You can try this python package which uses fuzzy name matching with machine learning.
pip install hmni
Initialize a Matcher Object
import hmni
matcher = hmni.Matcher(model='latin')
Single Pair Similarity
matcher.similarity('Alan', 'Al')
# 0.6838303319889133
matcher.similarity('Alan', 'Al', prob=False)
# 1
matcher.similarity('Alan Turing', 'Al Turing', surname_first=False)
# 0.6838303319889133
Note: I have not built this package. Sharing it here because it was quite useful for my use.
GitHub
You could modify the Levenshtein algorithm to compare words rather than characters. It's not a very complex algorithm and the source is available in many languages online.

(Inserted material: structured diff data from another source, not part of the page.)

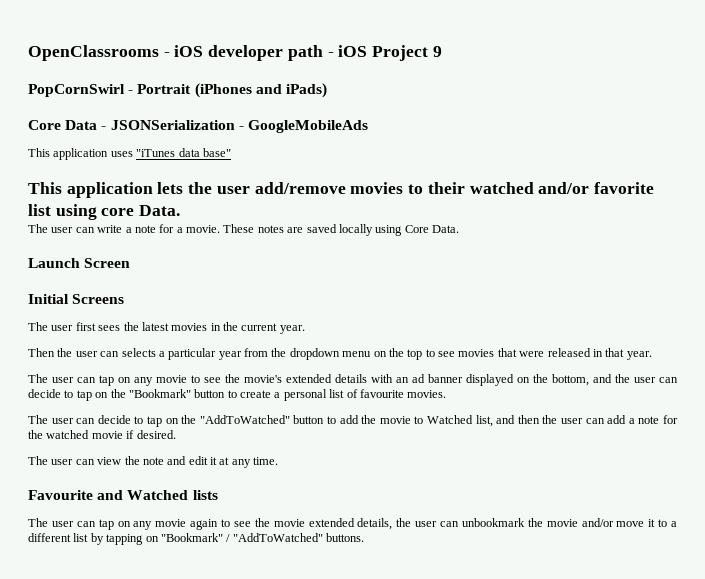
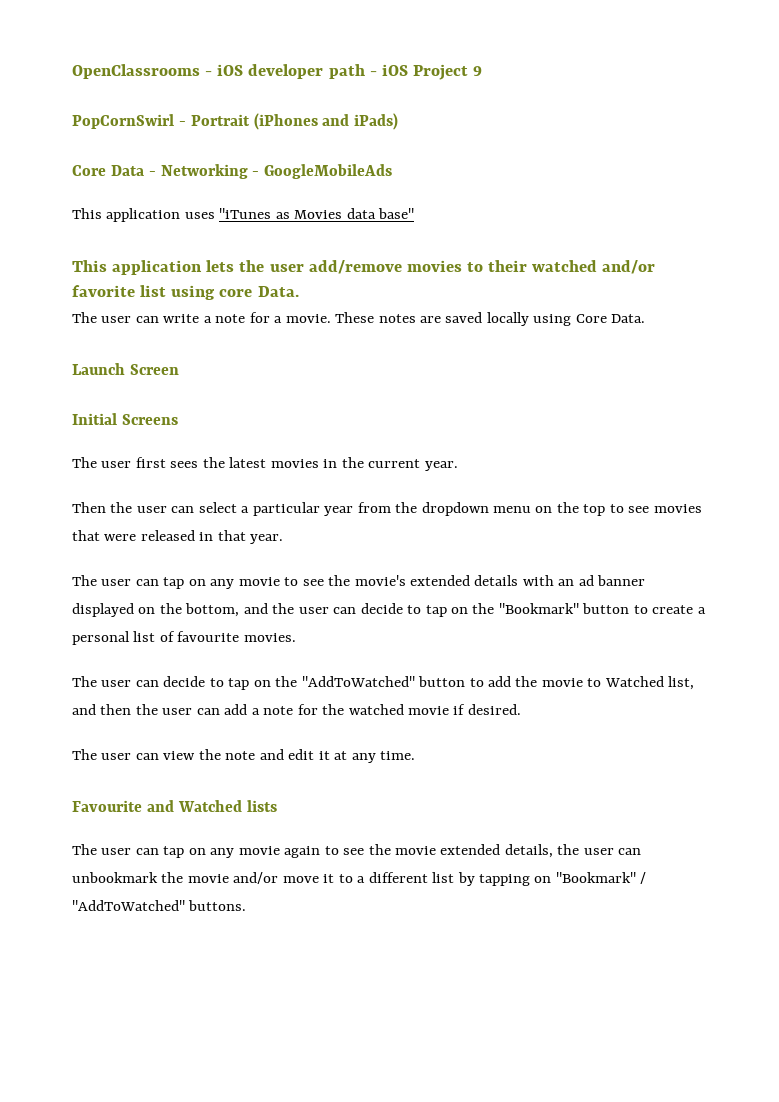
[110,120,235,130] JSONSerialization -> [160,164,248,179] Networking
(176, 153) none -> [275,210,343,219] as Movies
[121,348,156,357] selects -> [198,502,237,513] select

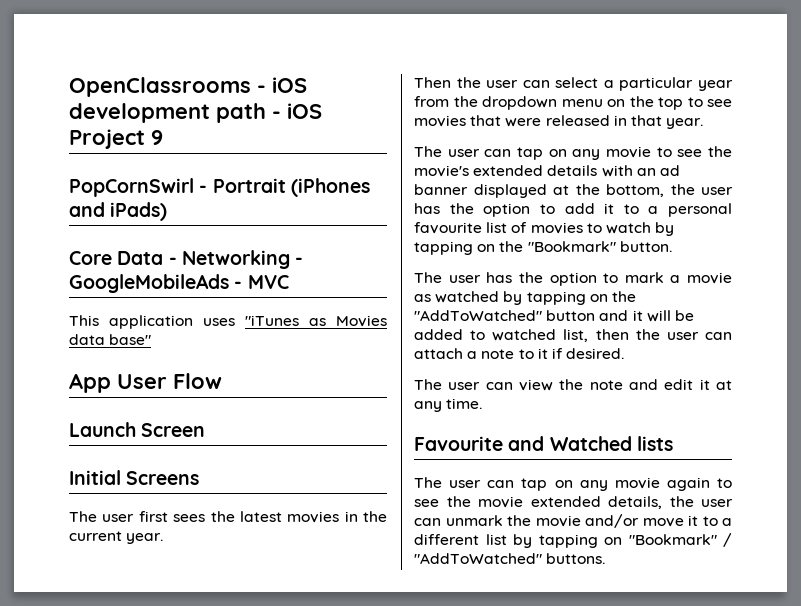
[248,64,324,79] developer -> [69,103,210,123] development
(393, 171) none -> [234,275,289,289] - MVC
[72,260,656,275] [72,285,299,300] [72,312,646,326] This application lets the user add/remove movies to their watched and/or favorite list using core Data. // The user can write a note for a movie. These notes are saved locally using Core Data. -> [69,373,222,393] App User Flow
[138,607,156,614] on -> [553,185,569,195] at
[243,603,706,617] [72,631,296,645] [72,676,695,690] [72,704,96,715] and the user can decide to tap on the "Bookmark" button to create a personal list of favourite movies. // The user can decide to tap on the "AddToWatched" button to add the movie to Watched list, and -> [670,184,733,195] [414,203,732,217] [414,222,675,236] [414,241,672,255] [414,272,732,286] [414,291,636,305] [414,310,694,322] [414,329,589,342] the user has the option to add it to a personal favourite list of movies to watch by tapping on the "Bookmark" button. // The user has the option to mark a movie as watched by tapping on the "AddToWatched" button and it will be added to watched list,
[224,704,450,715] add a note for the watched movie -> [414,348,548,359] attach a note to it
[72,872,158,883] unbookmark -> [445,515,503,526] unmark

Levenshtein works by comparing two arrays of chars. There is no reason that the same logic could not be applied against two arrays of strings.
I did this some time ago with C#, my previous question is here. There is starter algorith for your interest, you can easily transform it to python.

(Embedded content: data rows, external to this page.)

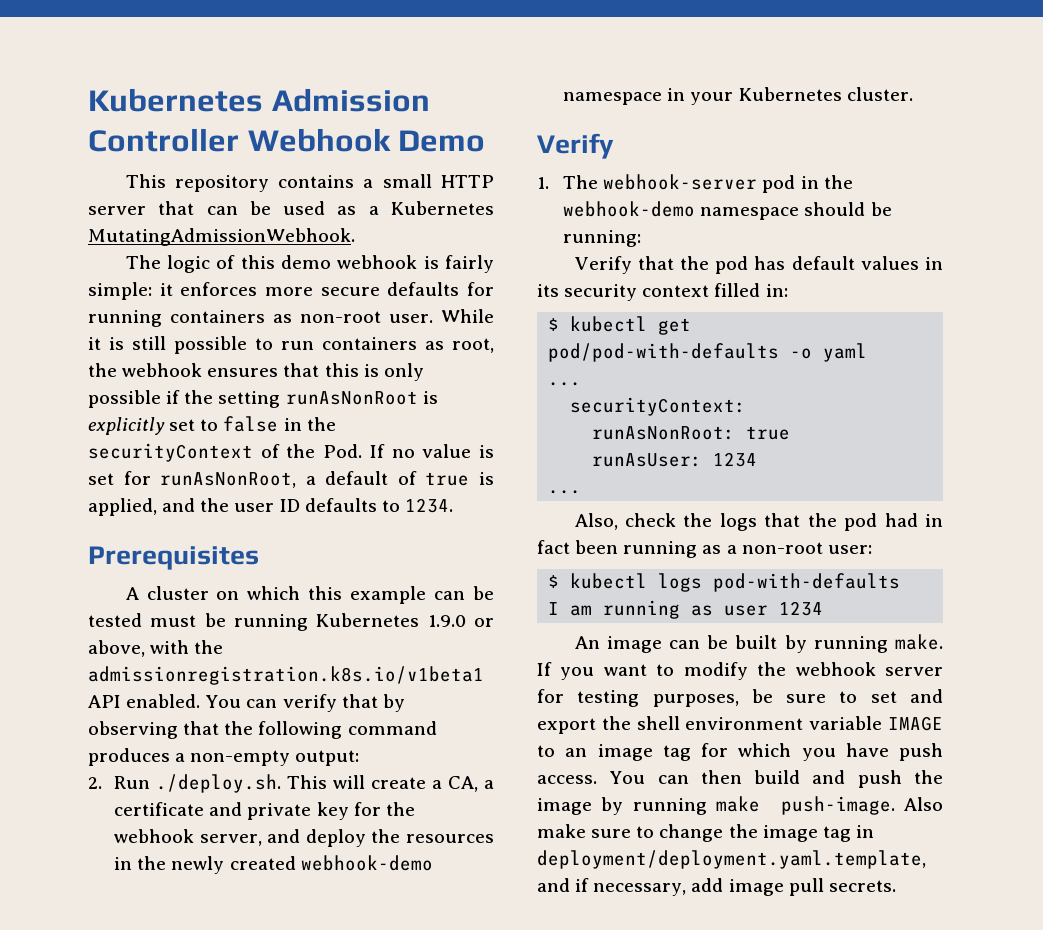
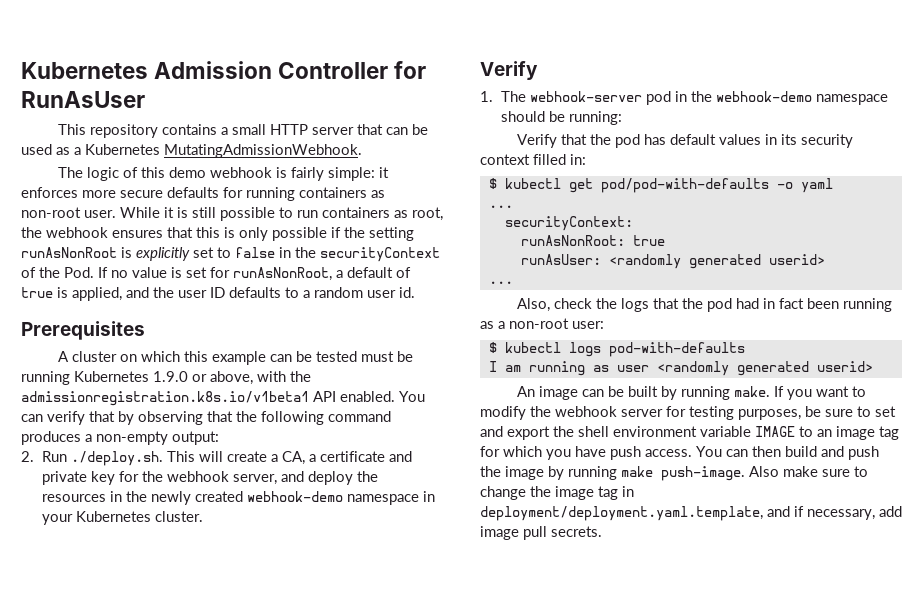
[247,128,486,152] Webhook Demo -> [394,61,427,79] [21,91,145,108] for RunAsUser
[404,498,453,513] 1234. -> [303,287,415,298] a random user id.
[713,452,758,467] 1234 -> [608,254,825,269] <randomly generated userid>
[779,601,824,616] 1234 -> [656,361,873,376] <randomly generated userid>

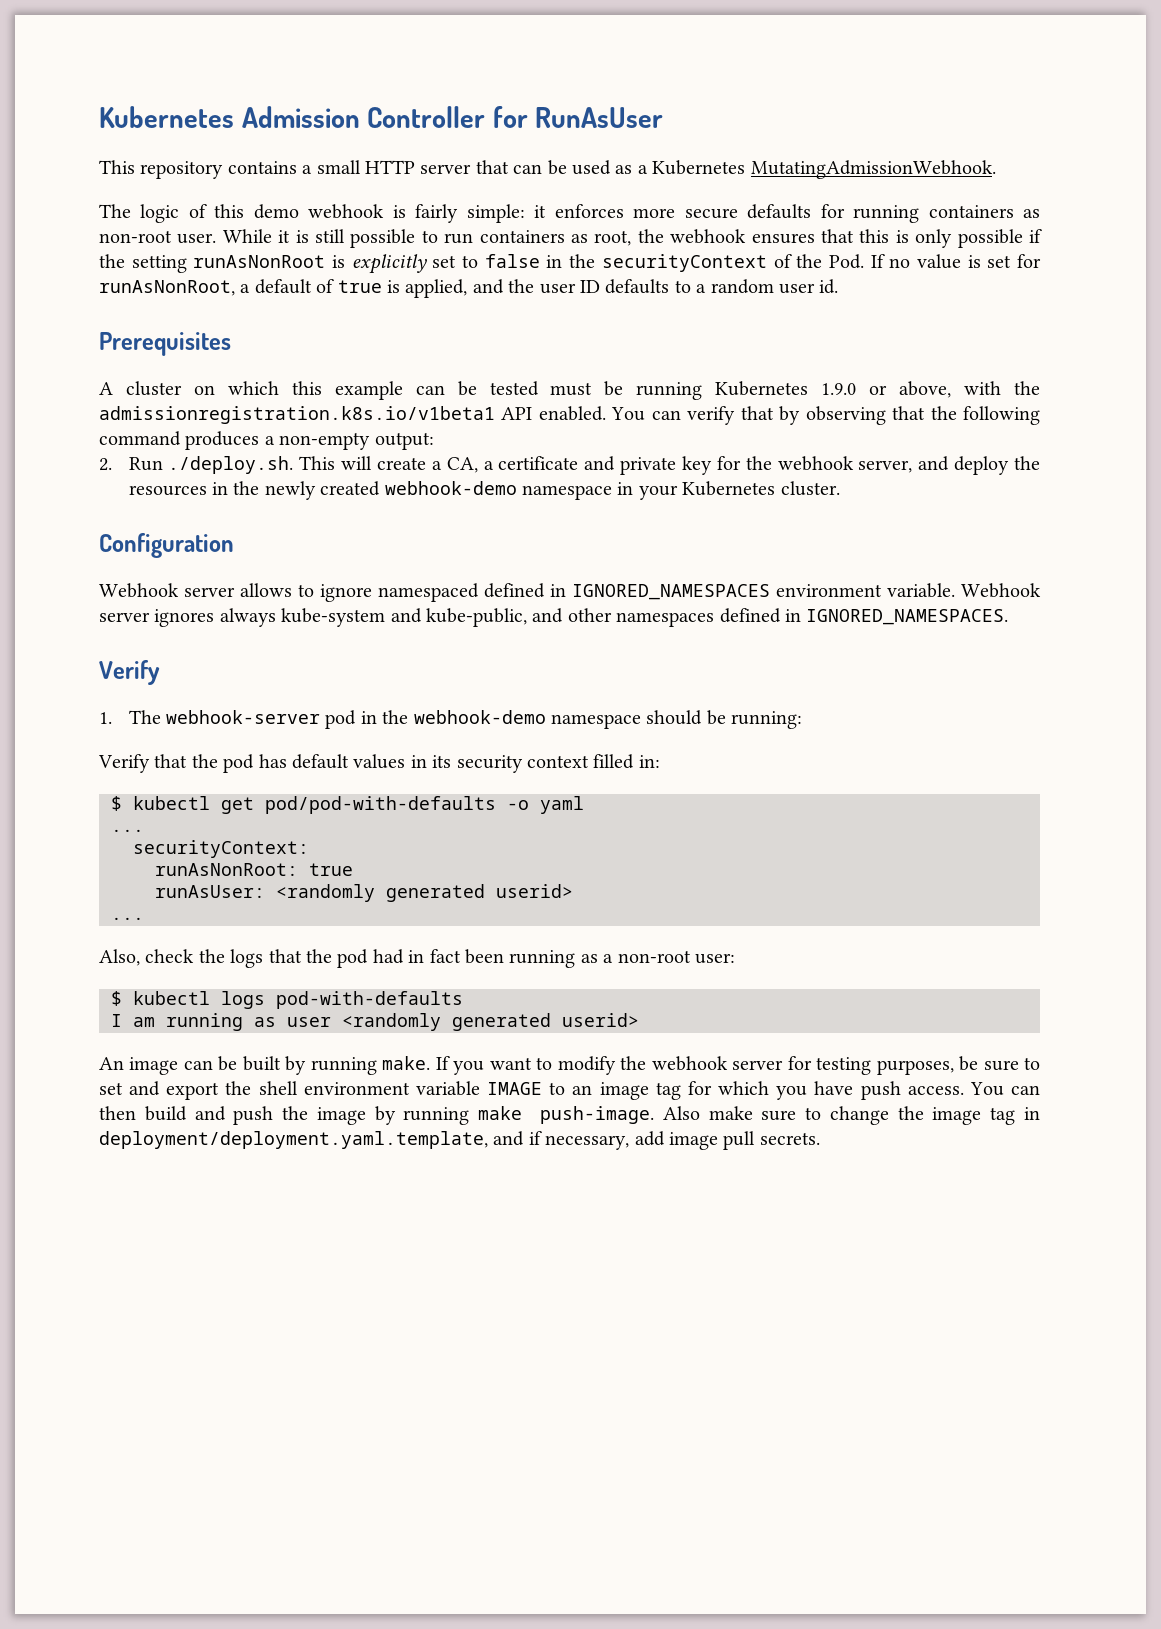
(203, 516) none -> [99,533,234,558] [99,583,1041,602] [99,608,1009,627] // Configuration // Webhook server allows to ignore namespaced defined in IGNORED_NAMESPACES environment variable. Webhook server ignores always kube-system and kube-public, and other namespaces defined in IGNORED_NAMESPACES.

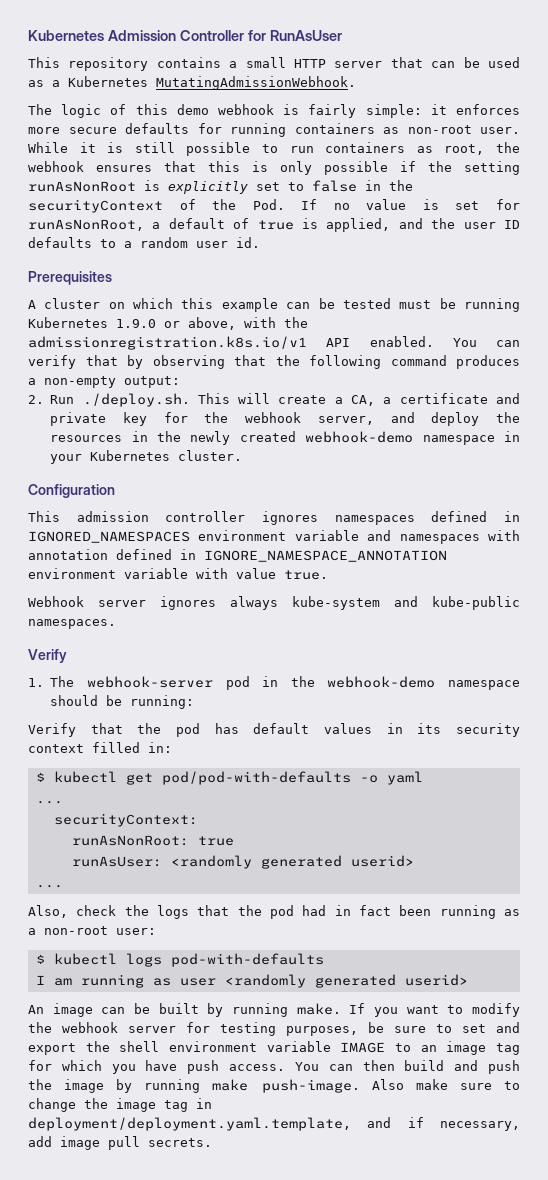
[99,406,495,424] admissionregistration.k8s.io/v1beta1 -> [28,336,307,350] admissionregistration.k8s.io/v1
[99,583,955,602] Webhook server allows to ignore namespaced defined in IGNORED_NAMESPACES environment variable. -> [28,511,520,525] [28,530,520,544] [28,549,447,562] [28,568,328,580] This admission controller ignores namespaces defined in IGNORED_NAMESPACES environment variable and namespaces with annotation defined in IGNORE_NAMESPACE_ANNOTATION environment variable with value true. //
[426,608,1009,627] kube-public, and other namespaces defined in IGNORED_NAMESPACES. -> [432,596,520,610] [28,619,116,629] kube-public namespaces.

Ideas you should use writing your own
algorithm is something like this:
Have a list with original "titles" (words/sentences you want to match
with).
Each title item should have minimal match score on word/sentence, ignore
title as well.
You also should have global minimal match percentage of final result.
You should calculate each word - word Levenshtein distance.
You should increase total match weight if words are going in the same
order (quick brown vs quick brown,
should have definitively higher weight
than quick brown vs. brown quick.)
You can try FuzzySearchEngine from https://github.com/frazenshtein/fastcd/blob/master/search.py.
This fuzzy search supports only search for words and has a fixed admissible error for the word (only one substitution or transposition of two adjacent characters).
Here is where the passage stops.